Accordance Blog
Apr 24, 2013 David Lang

Connecting and Stand-Alone Commands

Yesterday I talked about the Search menu, which conveniently lists everything you need to fill in a blank search box. Among the options in this menu are the various Search Commands in the Enter Command submenu. Today I'd like to point out something about that submenu: its divider line.

SearchMenu

This line divides the list of commands into two kinds, and we even have special names for them. The seven commands above the line are what we call connecting commands. The eleven commands below the line are known as stand-alone commands.

Connecting commands do exactly what the name indicates: they connect two search terms in some way, defining the relationship between them. Thus, if I use the <AND> command between the words "Moses" and "Aaron," I am looking for cases where Moses and Aaron appear together. If I use the <FOLLOWED BY> command between the two words, I am looking for cases where Moses and Aaron appear together, and where Moses comes first and Aaron second.

The connecting nature of these commands can even be seen in the angle brackets used to enclose them when they appear in the Search box. They essentially point to the terms they connect. (You see? There really is a method to our madness!)

By contrast, stand-alone commands do not connect other search terms, but stand alone as search terms in their own right. For example, the command [COUNT 1] can be entered by itself to find every word that appears only one time in the search text. Note how the stand-alone commands are enclosed in square brackets—they don't point to anything else.

As search terms in their own right, stand-alone commands can be joined with other search terms by connecting commands. For example, [COUNT 1] <AND> Moses would find any word appearing only one time, together with the word "Moses."

Understanding this simple distinction between connecting commands and stand-alone commands can help you to know when to use each type of command, and when to use them together.


 

Apr 23, 2013 David Lang

Help Filling the Blank

As a writer, I have often known the mockery of the blank page. It glares at you, laughing at your struggles to fill it with something meaningful.

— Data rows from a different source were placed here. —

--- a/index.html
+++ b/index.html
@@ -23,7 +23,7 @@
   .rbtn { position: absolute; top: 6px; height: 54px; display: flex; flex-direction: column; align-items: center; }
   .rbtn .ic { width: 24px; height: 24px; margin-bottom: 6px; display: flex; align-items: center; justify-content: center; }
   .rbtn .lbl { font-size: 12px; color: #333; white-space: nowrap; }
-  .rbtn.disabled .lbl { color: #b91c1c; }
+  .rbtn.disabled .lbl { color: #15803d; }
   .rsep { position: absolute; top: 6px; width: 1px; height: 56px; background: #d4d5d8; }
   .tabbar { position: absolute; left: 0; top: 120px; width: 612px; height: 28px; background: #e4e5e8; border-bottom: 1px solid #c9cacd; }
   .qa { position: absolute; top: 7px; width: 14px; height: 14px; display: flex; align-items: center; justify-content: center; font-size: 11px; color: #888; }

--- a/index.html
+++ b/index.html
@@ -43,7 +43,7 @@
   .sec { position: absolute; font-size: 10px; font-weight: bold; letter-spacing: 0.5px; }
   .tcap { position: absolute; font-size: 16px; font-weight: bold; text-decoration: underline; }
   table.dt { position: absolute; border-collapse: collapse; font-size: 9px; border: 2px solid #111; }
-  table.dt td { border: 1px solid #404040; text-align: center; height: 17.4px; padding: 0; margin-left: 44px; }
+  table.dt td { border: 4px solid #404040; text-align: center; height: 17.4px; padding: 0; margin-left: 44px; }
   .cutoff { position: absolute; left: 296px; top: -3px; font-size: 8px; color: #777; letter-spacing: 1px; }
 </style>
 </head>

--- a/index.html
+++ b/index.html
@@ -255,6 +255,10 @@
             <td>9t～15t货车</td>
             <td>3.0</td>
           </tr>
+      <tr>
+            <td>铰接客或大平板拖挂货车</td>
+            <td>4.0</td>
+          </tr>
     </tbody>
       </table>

As Accordance users, we are constantly presented with a blank search box, ever ready to be put to use. Experienced users know exactly what to do with it, but new users may experience something of the mockery I feel when trying to fill a blank page. They may conceive of a search they would like to do, but how to construct it? They know Accordance is capable of much more than simple word and phrase searches, but how do they go about learning all the Boolean commands, wildcard symbols, and other tools that make such power-searching possible?

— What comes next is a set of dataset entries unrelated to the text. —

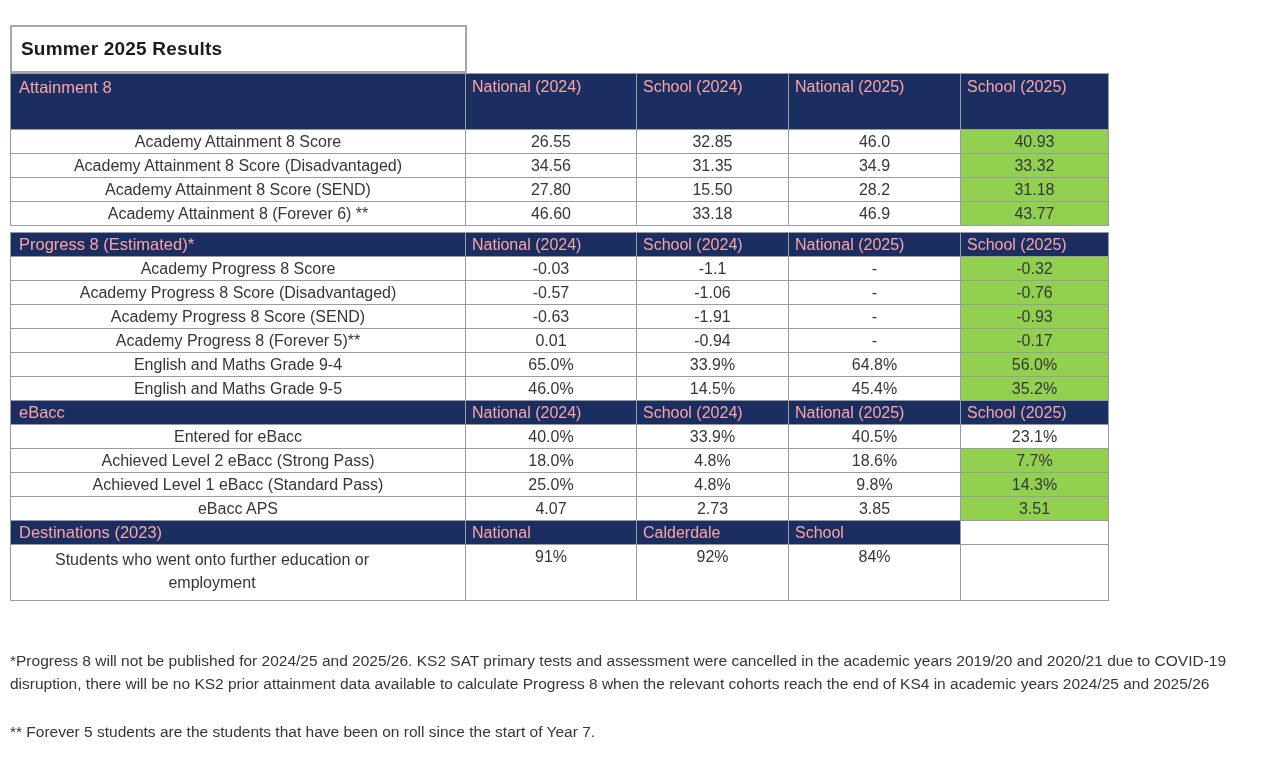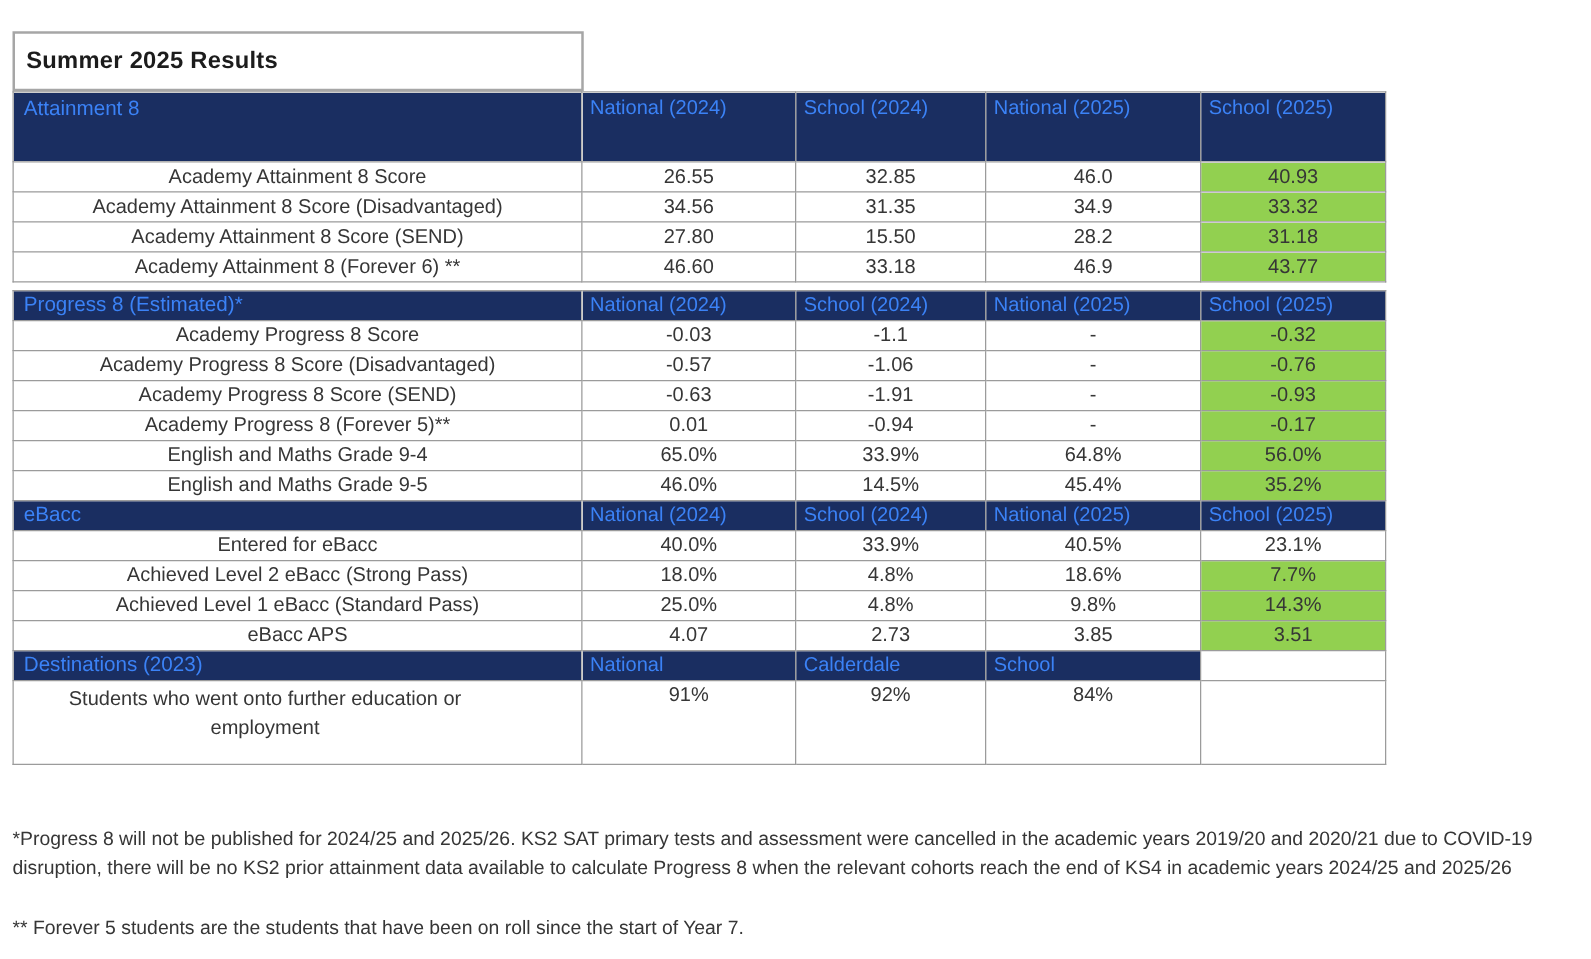--- a/index.html
+++ b/index.html
@@ -45,7 +45,7 @@
   }
   tr.section-header th {
     background:var(--header-navy,#1A2E61);
-    color:#3b82f6;
+    color:#fca5a5;
     font-weight:normal;
     vertical-align:middle;
   }

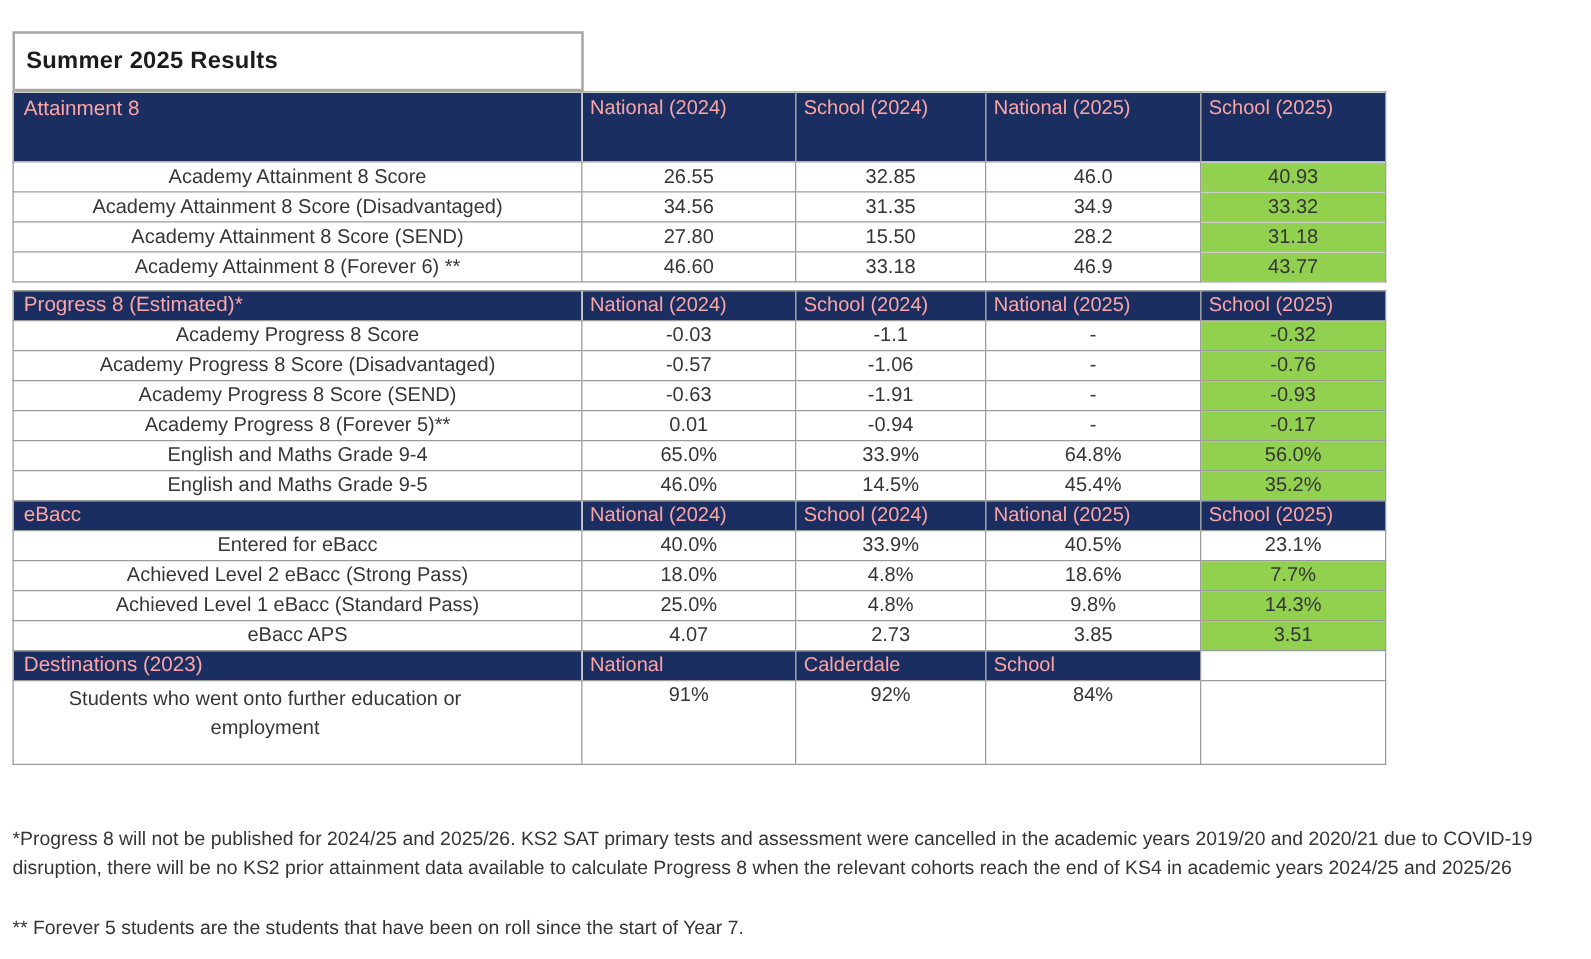--- a/index.html
+++ b/index.html
@@ -62,7 +62,7 @@
   td.blank, tr.spacer td { border:none; background:#ffffff; }
   tr.spacer td { height:7px; padding:0; }
   tr.tall-row td {
-    height:67px; vertical-align:top; padding-top:3px;
+    height:56px; vertical-align:top; padding-top:3px;
     white-space:normal;
   }
   tr.tall-row td.row-label { padding-right:58px; line-height:1.45; }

Thankfully, everything you need to fill in that blank search box—and I mean everything—is always readily available through one of the menus at the top of the screen. Can you guess which one?

SearchMenu

As I'm sure you guessed, the aptly named Search menu presents you with everything you need to fill in the blank. Not sure what word to search for? Choose Enter Words…. Want to search a Bible with Key numbers for a particular key number? Choose Enter Key Numbers…. If your search text is a grammatically tagged Greek or Hebrew text, these menu items will appear as Enter Lexical Forms… and Enter Inflected Forms….

Beyond simply helping you enter words and key numbers, the Search menu also includes submenus listing every search command (AND, OR, NOT, etc.), every wildcard symbol, and (in the case of tagged texts) every grammatical and syntactical tag. You don't have to memorize these options or go digging through documentation even to realize they're available; just go to the Search menu and browse through the submenus. Not sure what a command or symbol does, but want to try it out? Simply select it from the menu to insert it into the search box.

By making all these options readily available, Accordance does its best to eliminate the potential mockery of the blank search box. And while there are still aspects of these commands and symbols which need to be learned, you always have them listed in a convenient place whenever you need them.

If you've never paid much attention to the Search menu, you now understand it's importance. Just remember to look there whenever you need help filling in the blank.